EVIDENCE LAW: (I apologize to you normal people, you’re about to be insulted)


I loved Evidence because, unlike every other area of law known to America (except for Louisiana, but we’re not getting into those weirdos ;), Evidence has set out rules that we just follow.  There’s always grey areas, because this is America and that’s just how we roll.  But mostly, Evidence is a ‘if you have this scenario then you are in this rule and the piece of evidence is either in or it’s out’ type of thing.

Where do we start with evidence?  Well, sorry normal person who is my target audience and therefore I should be nicer to you, we start with the premise that normal people are stupid! (See, there’s a reason I apologized twice in advance.)  The whole point of Evidence Law is to make sure the jury (that’s you guys) doesn’t see anything that’s going to “unfairly prejudice” them against one side or the other.  Basically, we don’t trust you anymore than you trust us.  The only difference is, we don’t trust you not to be stupid and you don’t trust us not to be evil.

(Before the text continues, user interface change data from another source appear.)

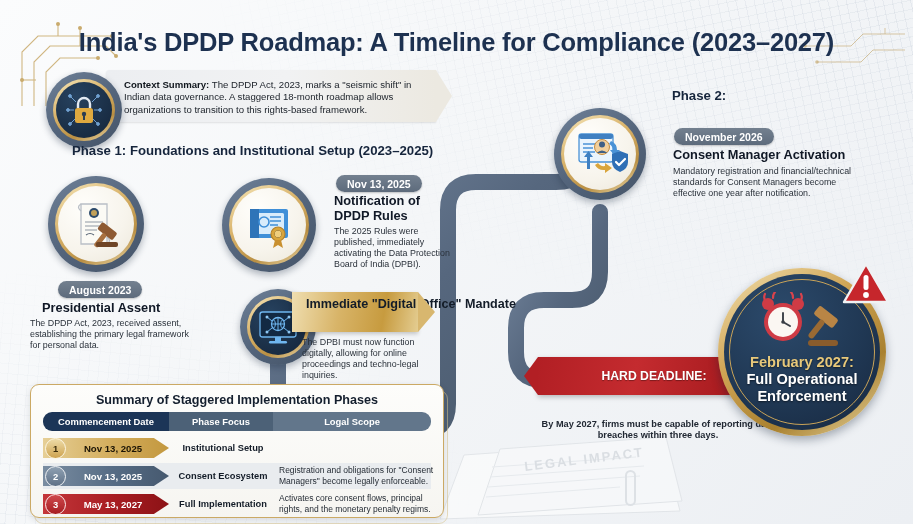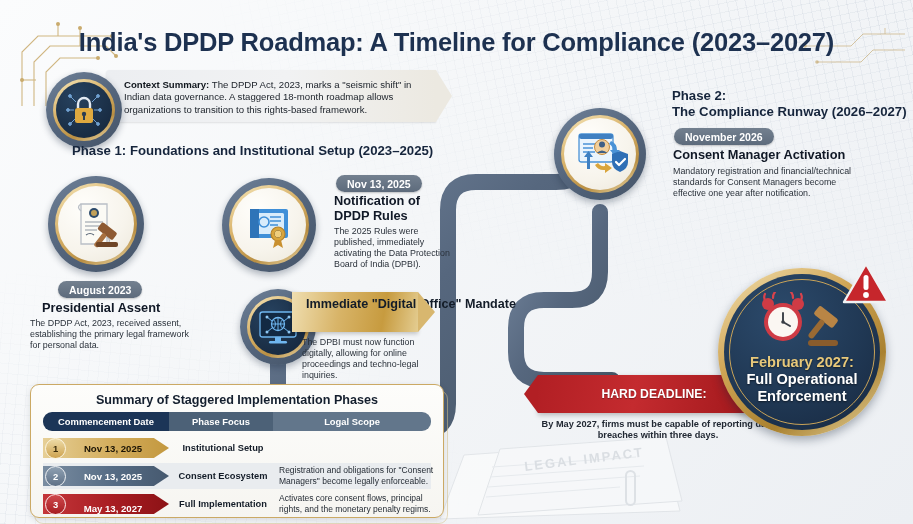--- a/index.html
+++ b/index.html
@@ -398,7 +398,6 @@
   <div class="body-sm" style="left:302px;top:337px;width:126px;">The DPBI must now function digitally, allowing for online proceedings and techno-legal inquiries.</div>
 
   <div class="phase-label" style="left:672px;top:88px;">Phase 2:</div>
-  <div class="phase-label" style="left:672px;top:104px;">The Compliance Runway (2026–2027)</div>
 
   <div class="node" style="left:554px;top:108px;width:92px;height:92px;">
     <div class="outer"></div>

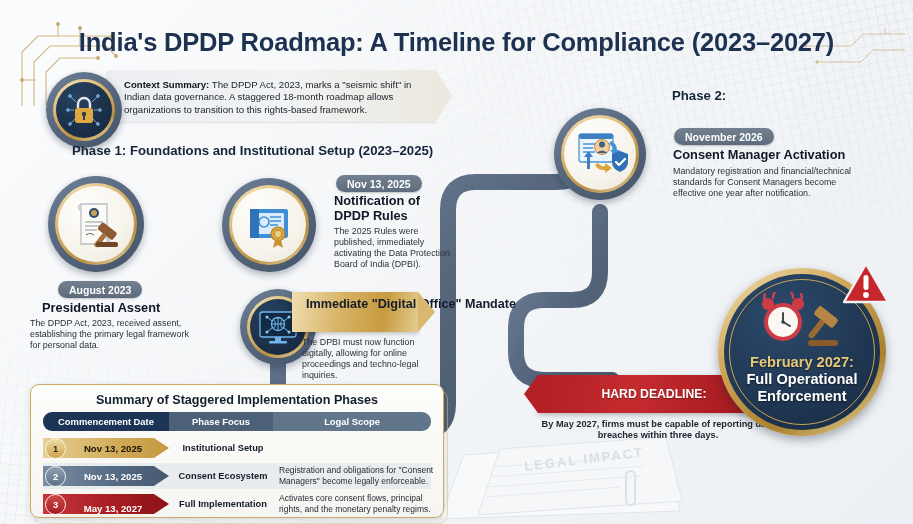--- a/index.html
+++ b/index.html
@@ -113,7 +113,7 @@
   }
   
   .redbanner{
-    position:absolute;left:538px;top:375px;width:232px;height:38px;
+    position:absolute;left:538px;top:357px;width:232px;height:38px;
     background:linear-gradient(100deg,#b21f24 0%,#c42b2f 42%,#9c1519 100%);
     box-shadow:0 2px 5px rgba(0,0,0,.25);
   }

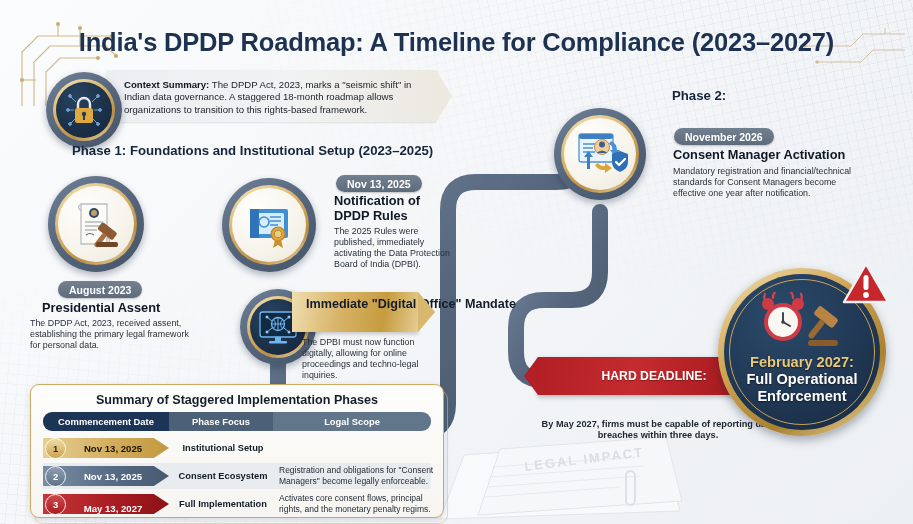--- a/index.html
+++ b/index.html
@@ -196,7 +196,7 @@
   .r1 .badge{background:linear-gradient(180deg,#edd9a2,#cfa busy);background:linear-gradient(180deg,#edd9a2,#cfa css);background:linear-gradient(180deg,#eedca8,#cda24f);color:#3a2c0a;border-color:#fdf6e2;}
   .r2 .chev{background:linear-gradient(90deg,#7a8da1 0%,#566c85 55%,#46596f 100%);color:#fff;}
   .r2 .badge{background:linear-gradient(180deg,#8fa0b2,#5e7187);color:#fff;border-color:#f1f3f5;}
-  .r3 .chev{background:linear-gradient(90deg,#c4363a 0%,#a81d22 55%,#8c1216 100%);color:#fff;align-items:flex-end;}
+  .r3 .chev{background:linear-gradient(90deg,#c4363a 0%,#a81d22 55%,#8c1216 100%);color:#fff;}
   .r3 .badge{background:linear-gradient(180deg,#cf4a4d,#a71c21);color:#fff;border-color:#fdeceb;}
   .focus{
     position:absolute;left:130px;top:3px;width:100px;height:20px;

You ever been in jury duty and wondered what the lawyers weren’t telling you?

Wellllll, here’s a few things:

1. Evidence isn’t allowed if it’s irrelevant.  Period.  That doesn’t take a lot out though, because a piece of evidence is relevant if it has any tendency to make a material fact (of consequence to determination of the case) more or less probable than without that piece of evidence.  Something that is usually considered irrelevant?  If you’ve done this thing they said you did before!  Like you’ve gotten in a car accident before and the lawyer on the other side for this one is trying to use that to show this one was your fault.  Unless they can slither their way (see, I knew I could work in a snake reference when I wrote the title) through a loophole, that evidence is staying out.

2. Evidence of “subsequent remedial measures” is not allowed to show liability.  Meaning, if you burn your hand through a coffee cup after the barista (wearing gloves) gives it to you and you sue, and the coffee shop starts using sleeves to protect people’s hands, you can’t use the fact that they started using those sleeves as evidence to show they were negligent in not using them in the first place.

3. Evidence of “bad or good character” is usually not allowed (I say usually so often because it’s law and there are a ton of little nuances, loopholes, and bass ackward rulings that make exceptions).  You can’t say this person did this, this and this, so therefore he must’ve caused the car accident because he’s just generally a bad person.  Not legal.

The HUGE exception under this rule is in criminal cases.  The Defendant can call someone to the stand to say he couldn’t have done this crime because he’s a good person.  The good news on this bullshit is then the Prosecution can counter with their own character witnesses and by cross examining the Defendant’s witness.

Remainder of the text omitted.